:: Goal of the exercise ::
Could the entries below be transcribed word for word, with the pictures omitted?

*** Opening of Exercise materials ***

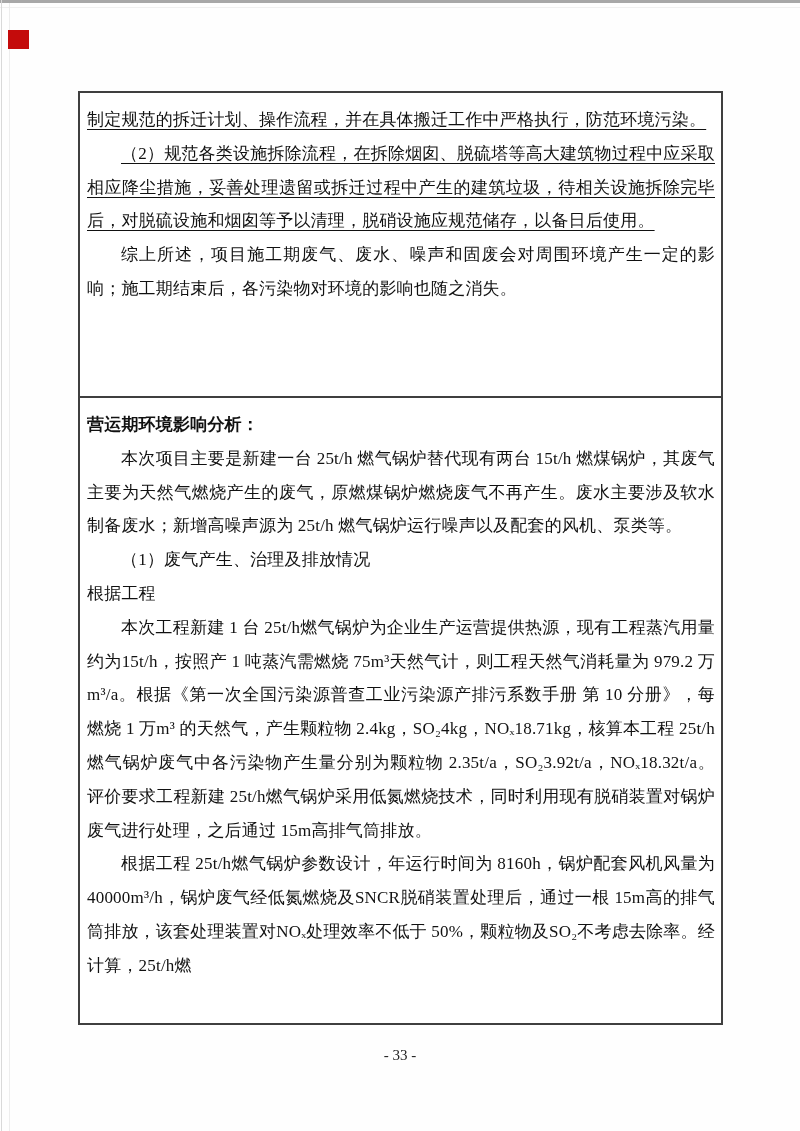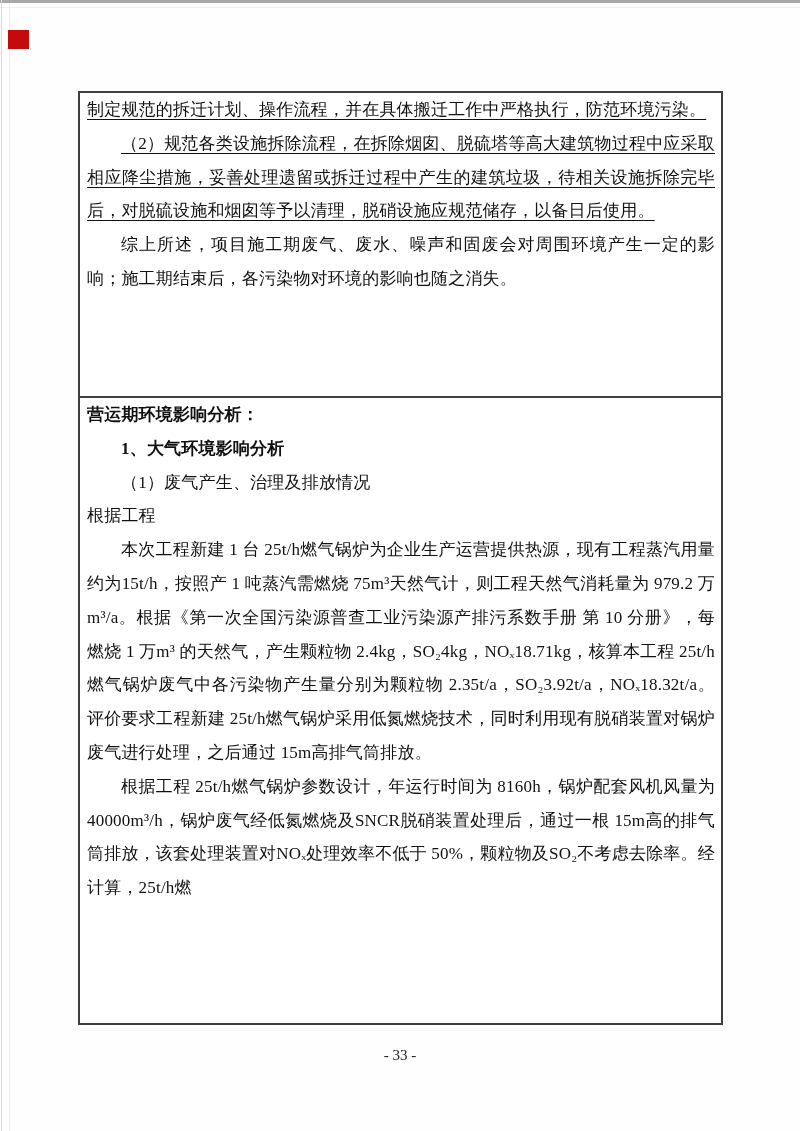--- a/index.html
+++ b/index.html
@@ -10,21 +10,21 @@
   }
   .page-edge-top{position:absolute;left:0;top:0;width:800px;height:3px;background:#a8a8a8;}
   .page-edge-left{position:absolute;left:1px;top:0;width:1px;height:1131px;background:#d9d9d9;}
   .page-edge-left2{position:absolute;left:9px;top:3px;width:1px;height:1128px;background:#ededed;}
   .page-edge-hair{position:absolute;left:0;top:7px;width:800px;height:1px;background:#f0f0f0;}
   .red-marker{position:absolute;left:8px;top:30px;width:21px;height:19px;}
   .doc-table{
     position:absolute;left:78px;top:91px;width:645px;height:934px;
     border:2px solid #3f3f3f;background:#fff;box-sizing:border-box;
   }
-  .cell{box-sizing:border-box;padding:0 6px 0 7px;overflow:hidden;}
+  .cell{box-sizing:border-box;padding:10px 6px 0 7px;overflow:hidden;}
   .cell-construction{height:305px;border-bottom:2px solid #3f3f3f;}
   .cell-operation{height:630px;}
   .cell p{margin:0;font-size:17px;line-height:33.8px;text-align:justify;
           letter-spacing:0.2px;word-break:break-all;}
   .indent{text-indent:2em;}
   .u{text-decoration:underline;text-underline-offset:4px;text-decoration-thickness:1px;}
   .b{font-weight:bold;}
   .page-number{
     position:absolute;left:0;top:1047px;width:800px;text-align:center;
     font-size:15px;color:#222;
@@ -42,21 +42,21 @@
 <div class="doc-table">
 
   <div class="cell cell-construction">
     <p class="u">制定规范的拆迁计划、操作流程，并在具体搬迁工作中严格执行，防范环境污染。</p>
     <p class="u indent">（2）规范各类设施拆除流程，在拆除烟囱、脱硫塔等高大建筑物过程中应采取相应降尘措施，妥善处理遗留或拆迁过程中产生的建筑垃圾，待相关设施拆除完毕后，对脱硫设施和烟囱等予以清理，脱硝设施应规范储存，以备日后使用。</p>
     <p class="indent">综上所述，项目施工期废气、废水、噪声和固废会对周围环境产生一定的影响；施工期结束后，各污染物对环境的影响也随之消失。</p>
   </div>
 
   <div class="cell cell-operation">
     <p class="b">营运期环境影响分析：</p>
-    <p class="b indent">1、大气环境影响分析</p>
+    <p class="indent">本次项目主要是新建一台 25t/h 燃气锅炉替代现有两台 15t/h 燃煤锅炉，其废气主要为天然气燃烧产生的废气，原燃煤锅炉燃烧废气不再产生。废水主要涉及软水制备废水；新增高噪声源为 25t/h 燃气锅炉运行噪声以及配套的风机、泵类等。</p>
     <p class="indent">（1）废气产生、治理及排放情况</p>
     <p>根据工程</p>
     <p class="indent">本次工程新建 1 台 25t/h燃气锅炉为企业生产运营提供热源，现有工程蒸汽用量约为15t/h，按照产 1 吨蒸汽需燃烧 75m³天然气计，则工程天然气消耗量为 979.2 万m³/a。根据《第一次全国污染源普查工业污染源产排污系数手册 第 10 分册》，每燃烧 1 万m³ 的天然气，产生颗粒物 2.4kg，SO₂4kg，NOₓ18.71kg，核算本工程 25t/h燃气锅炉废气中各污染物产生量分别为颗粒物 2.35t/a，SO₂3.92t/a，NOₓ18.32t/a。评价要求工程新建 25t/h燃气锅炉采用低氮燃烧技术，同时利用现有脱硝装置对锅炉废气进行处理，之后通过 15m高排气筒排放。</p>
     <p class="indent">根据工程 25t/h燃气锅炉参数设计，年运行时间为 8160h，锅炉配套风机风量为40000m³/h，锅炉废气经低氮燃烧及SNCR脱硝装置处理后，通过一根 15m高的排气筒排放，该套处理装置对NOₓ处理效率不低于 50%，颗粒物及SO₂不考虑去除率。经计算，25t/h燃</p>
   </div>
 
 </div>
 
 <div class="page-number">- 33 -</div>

*** Close of Exercise materials ***

:: Task result ::
--- a/index.html
+++ b/index.html
@@ -10,21 +10,21 @@
   }
   .page-edge-top{position:absolute;left:0;top:0;width:800px;height:3px;background:#a8a8a8;}
   .page-edge-left{position:absolute;left:1px;top:0;width:1px;height:1131px;background:#d9d9d9;}
   .page-edge-left2{position:absolute;left:9px;top:3px;width:1px;height:1128px;background:#ededed;}
   .page-edge-hair{position:absolute;left:0;top:7px;width:800px;height:1px;background:#f0f0f0;}
   .red-marker{position:absolute;left:8px;top:30px;width:21px;height:19px;}
   .doc-table{
     position:absolute;left:78px;top:91px;width:645px;height:934px;
     border:2px solid #3f3f3f;background:#fff;box-sizing:border-box;
   }
-  .cell{box-sizing:border-box;padding:0 6px 0 7px;overflow:hidden;}
+  .cell{box-sizing:border-box;padding:10px 6px 0 7px;overflow:hidden;}
   .cell-construction{height:305px;border-bottom:2px solid #3f3f3f;}
   .cell-operation{height:630px;}
   .cell p{margin:0;font-size:17px;line-height:33.8px;text-align:justify;
           letter-spacing:0.2px;word-break:break-all;}
   .indent{text-indent:2em;}
   .u{text-decoration:underline;text-underline-offset:4px;text-decoration-thickness:1px;}
   .b{font-weight:bold;}
   .page-number{
     position:absolute;left:0;top:1047px;width:800px;text-align:center;
     font-size:15px;color:#222;
@@ -42,21 +42,21 @@
 <div class="doc-table">
 
   <div class="cell cell-construction">
     <p class="u">制定规范的拆迁计划、操作流程，并在具体搬迁工作中严格执行，防范环境污染。</p>
     <p class="u indent">（2）规范各类设施拆除流程，在拆除烟囱、脱硫塔等高大建筑物过程中应采取相应降尘措施，妥善处理遗留或拆迁过程中产生的建筑垃圾，待相关设施拆除完毕后，对脱硫设施和烟囱等予以清理，脱硝设施应规范储存，以备日后使用。</p>
     <p class="indent">综上所述，项目施工期废气、废水、噪声和固废会对周围环境产生一定的影响；施工期结束后，各污染物对环境的影响也随之消失。</p>
   </div>
 
   <div class="cell cell-operation">
     <p class="b">营运期环境影响分析：</p>
-    <p class="b indent">1、大气环境影响分析</p>
+    <p class="indent">本次项目主要是新建一台 25t/h 燃气锅炉替代现有两台 15t/h 燃煤锅炉，其废气主要为天然气燃烧产生的废气，原燃煤锅炉燃烧废气不再产生。废水主要涉及软水制备废水；新增高噪声源为 25t/h 燃气锅炉运行噪声以及配套的风机、泵类等。</p>
     <p class="indent">（1）废气产生、治理及排放情况</p>
     <p>根据工程</p>
     <p class="indent">本次工程新建 1 台 25t/h燃气锅炉为企业生产运营提供热源，现有工程蒸汽用量约为15t/h，按照产 1 吨蒸汽需燃烧 75m³天然气计，则工程天然气消耗量为 979.2 万m³/a。根据《第一次全国污染源普查工业污染源产排污系数手册 第 10 分册》，每燃烧 1 万m³ 的天然气，产生颗粒物 2.4kg，SO₂4kg，NOₓ18.71kg，核算本工程 25t/h燃气锅炉废气中各污染物产生量分别为颗粒物 2.35t/a，SO₂3.92t/a，NOₓ18.32t/a。评价要求工程新建 25t/h燃气锅炉采用低氮燃烧技术，同时利用现有脱硝装置对锅炉废气进行处理，之后通过 15m高排气筒排放。</p>
     <p class="indent">根据工程 25t/h燃气锅炉参数设计，年运行时间为 8160h，锅炉配套风机风量为40000m³/h，锅炉废气经低氮燃烧及SNCR脱硝装置处理后，通过一根 15m高的排气筒排放，该套处理装置对NOₓ处理效率不低于 50%，颗粒物及SO₂不考虑去除率。经计算，25t/h燃</p>
   </div>
 
 </div>
 
 <div class="page-number">- 33 -</div>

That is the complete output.